The outputs of the temperature sensor 206 and the reference temperature sensor 208 are compared by the differential amplifier 210, and the difference is converted to a digital electrical representation and processed by the PID logic 218 to maintain a constant temperature differential between the reference temperature sensor 208 and the temperature sensor 206. The PID logic 218 operates the pulse width modulator 214 to heat the temperature sensor 206 in the heated sensor 202. The pulse width modulator 214 output signal is correlated to the speed of the liquid flow 102. A duty cycle of the pulse width modulator 214 output is measured to represent the flow rate.

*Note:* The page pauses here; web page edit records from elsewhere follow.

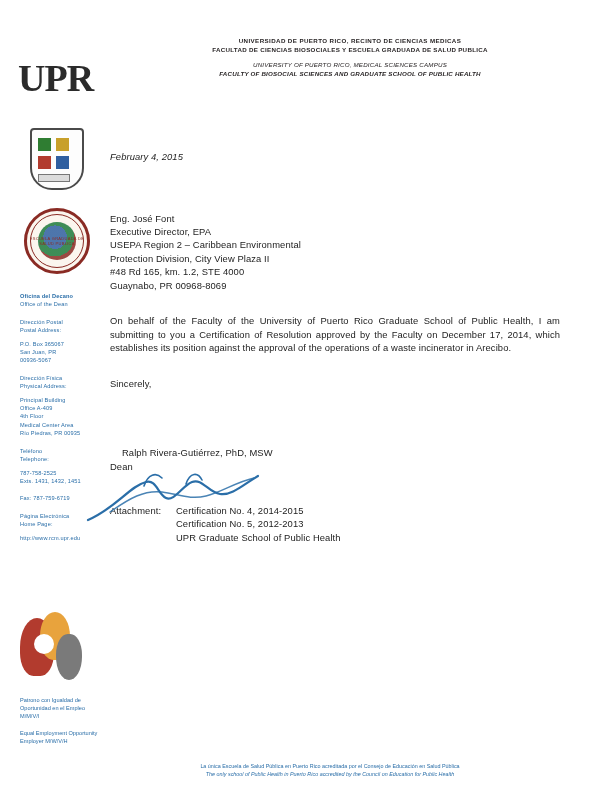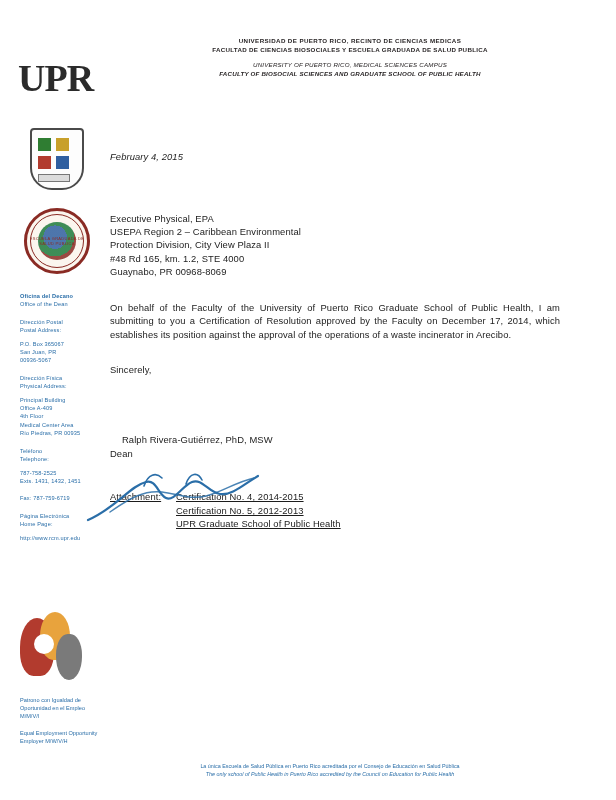"Eng. José Font" div { html: none -> <div>Eng. José Font</div> }
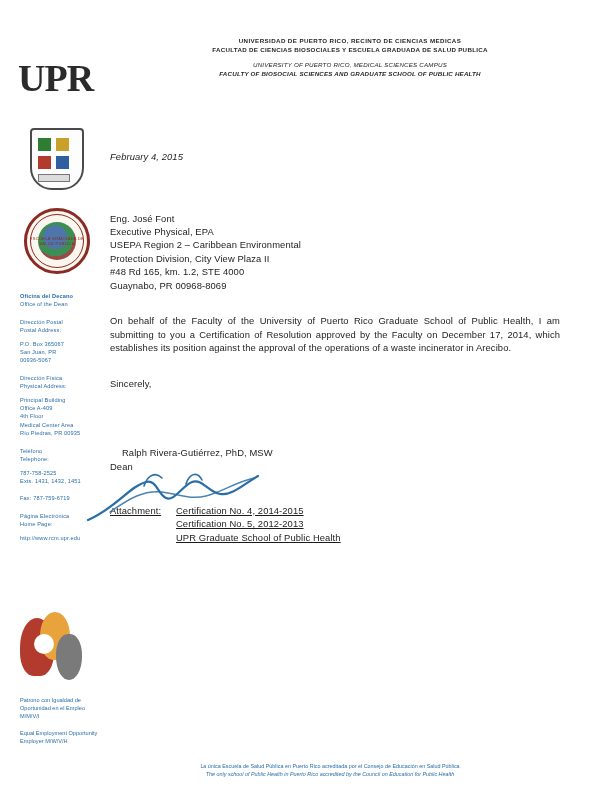"Executive Physical, EPA" div { text: Physical -> Director }
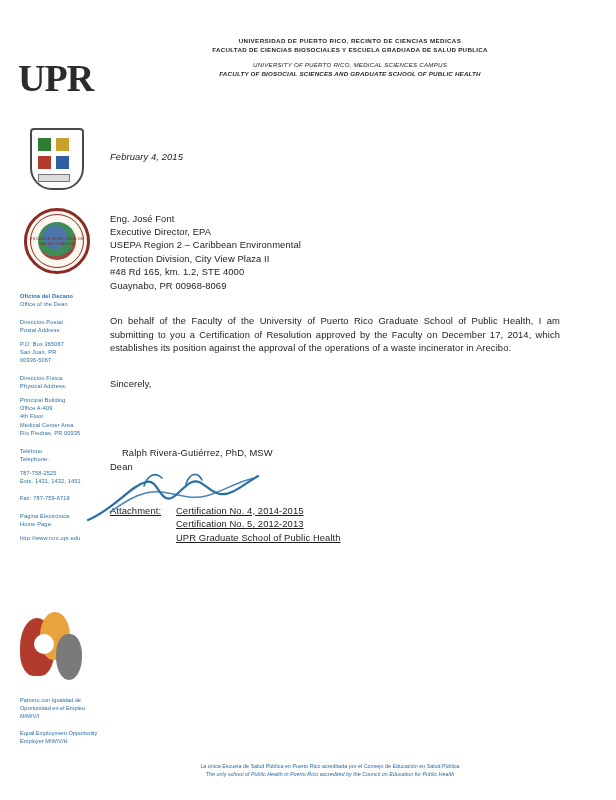"Attachment:" .attach { text-decoration: underline -> none }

For example, 0% duty cycle provides no heating at all, 25% of the time on (75% off) heats at 25% capacity, 100% on is heating at maximum capacity. The duty cycle is set by the PID logic 218. Typically, a function (lookup-table) translates this percentage to a flow rate, and this table is derived empirically by experimentation as it depends on many different factors of the system. It is typically not a linear relationship.
The cross-sectional area of the liquid flow 102 is determined by measuring the height of the liquid flow 102 and calculating the area of the circle segment that it circumscribes in the pipe 100. The height of the liquid flow 102 is measured with a capacitive sensor stack 302 arranged along the circumference of one side of the pipe 100. The individual sensors of sensor stack 302 may be aligned horizontally (so that each flow level contacts only one element at the flow surface, or angled downward (e.g., so that a given flow level contacts two or more of the elements at the flow surface). The water changes the sensor capacitance, which is measured using known techniques such as integration time measurements. The capacitive sensor stack 302 is printed on a flexible printed circuit board (flex PCB 300) that has different sensor areas for discrete height increments of the liquid flow 102. Height is thus measured in discrete steps, but it is possible to measure the analog capacitance of each sensor to interpolate values in between the discrete measurement heights. A particular capacitive sensor outputs higher values if more flow (e.g., water) covers it. This should in principle make it possible to further sub-divide a segment for higher precision. One problem is that the signals from the capacitive sensors may vary substantially based on other circumstances besides flow height, such as temperature etc. It is possible to make a hybrid scheme that utilizes interpolation by comparing the values of completely covered sensor with the values of empty sensors.
The layout of the flex PCB 300 includes circuits for both the capacitive and temperature sensing areas. In the pipe with flow sensing 400 of FIG. 4, a water proof housing 402 containing inter alia the flow sensor 200 and capacitance measurement logic may be fastened to the top of the pipe 100.

Claims

What is claimed is:

1. A flow rate sensor for a pipe, comprising:

a stack of capacitive level sensors arranged at discrete levels along a circumference of the pipe;

a flow speed sensor comprising a reference temperature sensor and a heated temperature sensor; and

a circuit to regulate heating of the heated temperature sensor to maintain a constant temperature differential between a temperature of the reference sensor and a temperature of the heated temperature sensor.